What is required> Output every entry exactly as written, but omit the pictures.

Records drawn from a dataset>
★ ★ ★

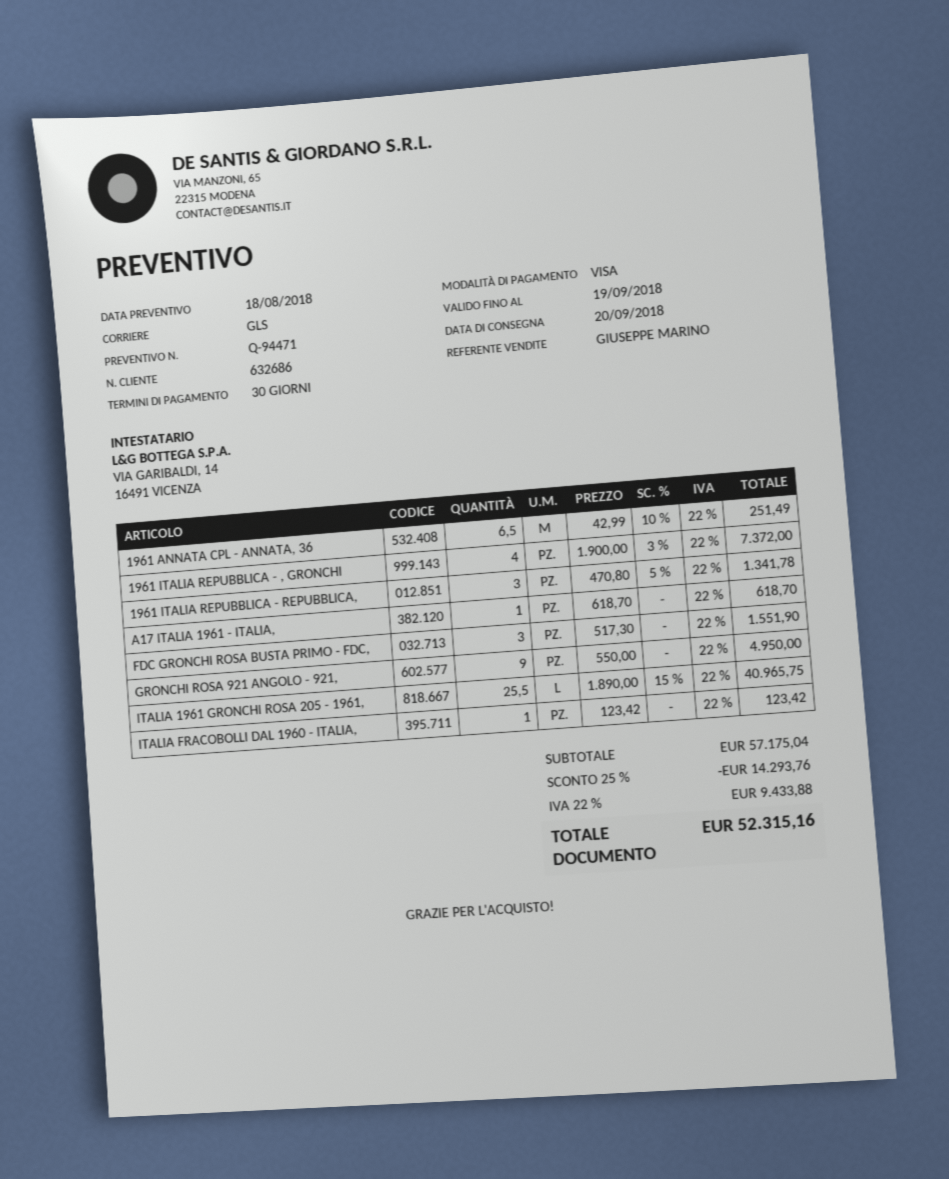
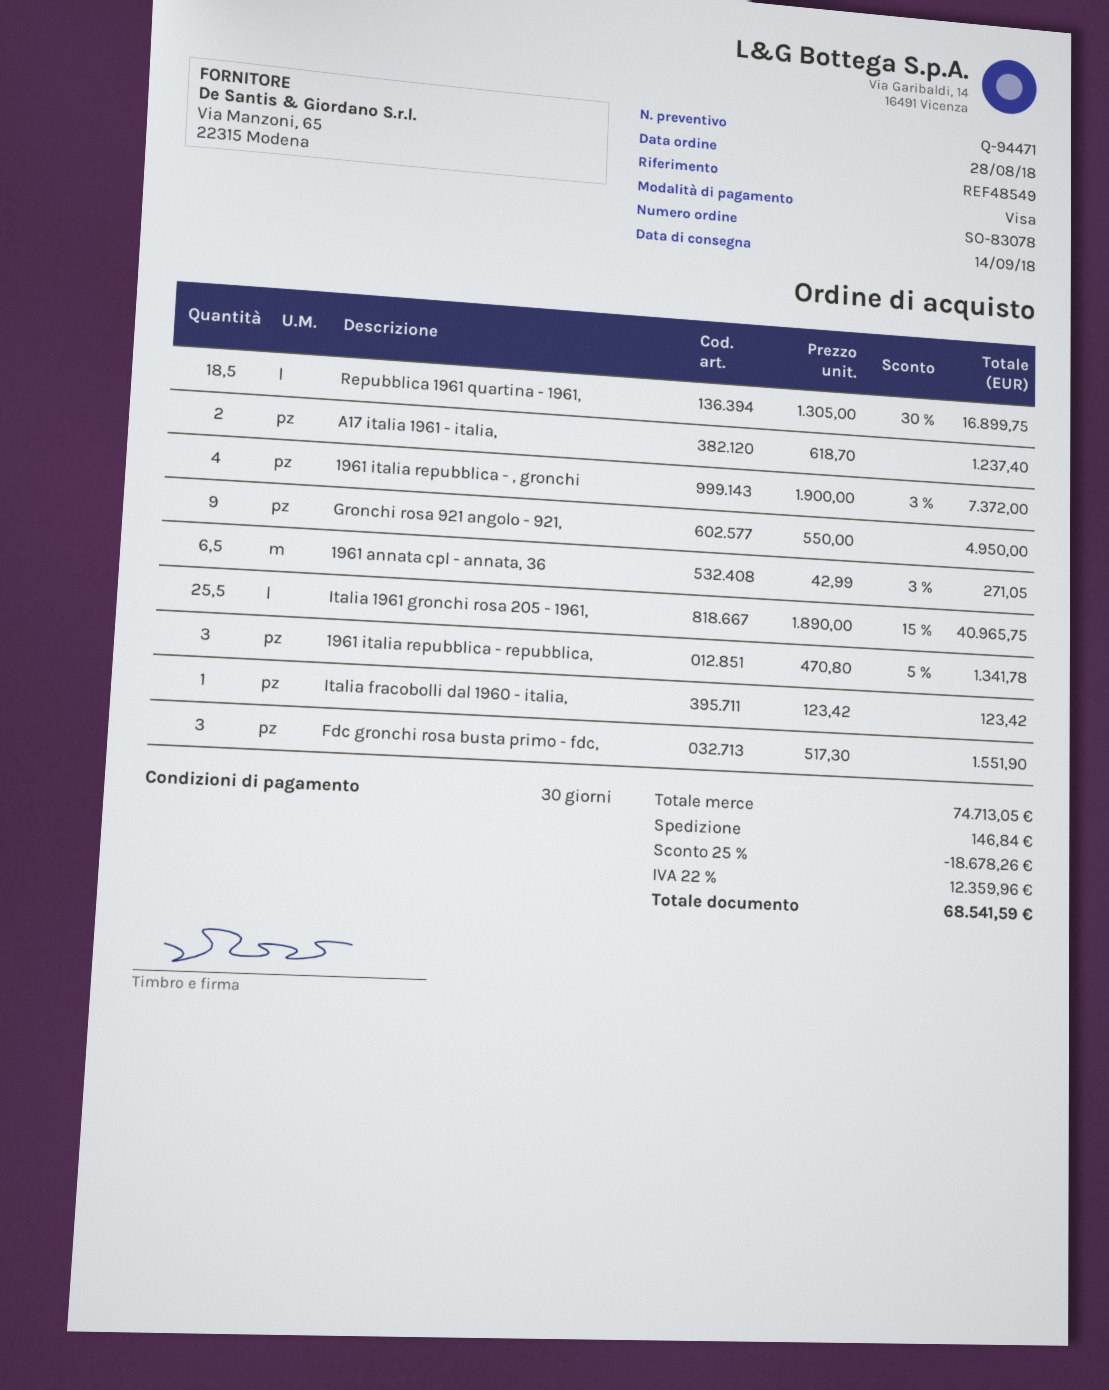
delivery date: 2018-09-20 -> 2018-09-14
1961 ANNATA CPL - ANNATA, 36: 6.5 x 42.99 - 10% = 251.49 -> 6.5 x 42.99 - 3% = 271.05
A17 ITALIA 1961 - ITALIA,: 1 x 618.70 = 618.70 -> 2 x 618.70 = 1237.40
Repubblica 1961 quartina - 1961,: none -> 18.5 x 1305.00 - 30% = 16899.75
subtotal: 57175.04 -> 74713.05
discount: 25% = 14293.76 -> 25% = 18678.26
shipping: none -> 146.84
tax: 22% = 9433.88 -> 22% = 12359.96
total: 52315.16 -> 68541.59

★ ★ ★

Task answer>
delivery date: 2018-09-20 -> 2018-09-14
1961 ANNATA CPL - ANNATA, 36: 6.5 x 42.99 - 10% = 251.49 -> 6.5 x 42.99 - 3% = 271.05
A17 ITALIA 1961 - ITALIA,: 1 x 618.70 = 618.70 -> 2 x 618.70 = 1237.40
Repubblica 1961 quartina - 1961,: none -> 18.5 x 1305.00 - 30% = 16899.75
subtotal: 57175.04 -> 74713.05
discount: 25% = 14293.76 -> 25% = 18678.26
shipping: none -> 146.84
tax: 22% = 9433.88 -> 22% = 12359.96
total: 52315.16 -> 68541.59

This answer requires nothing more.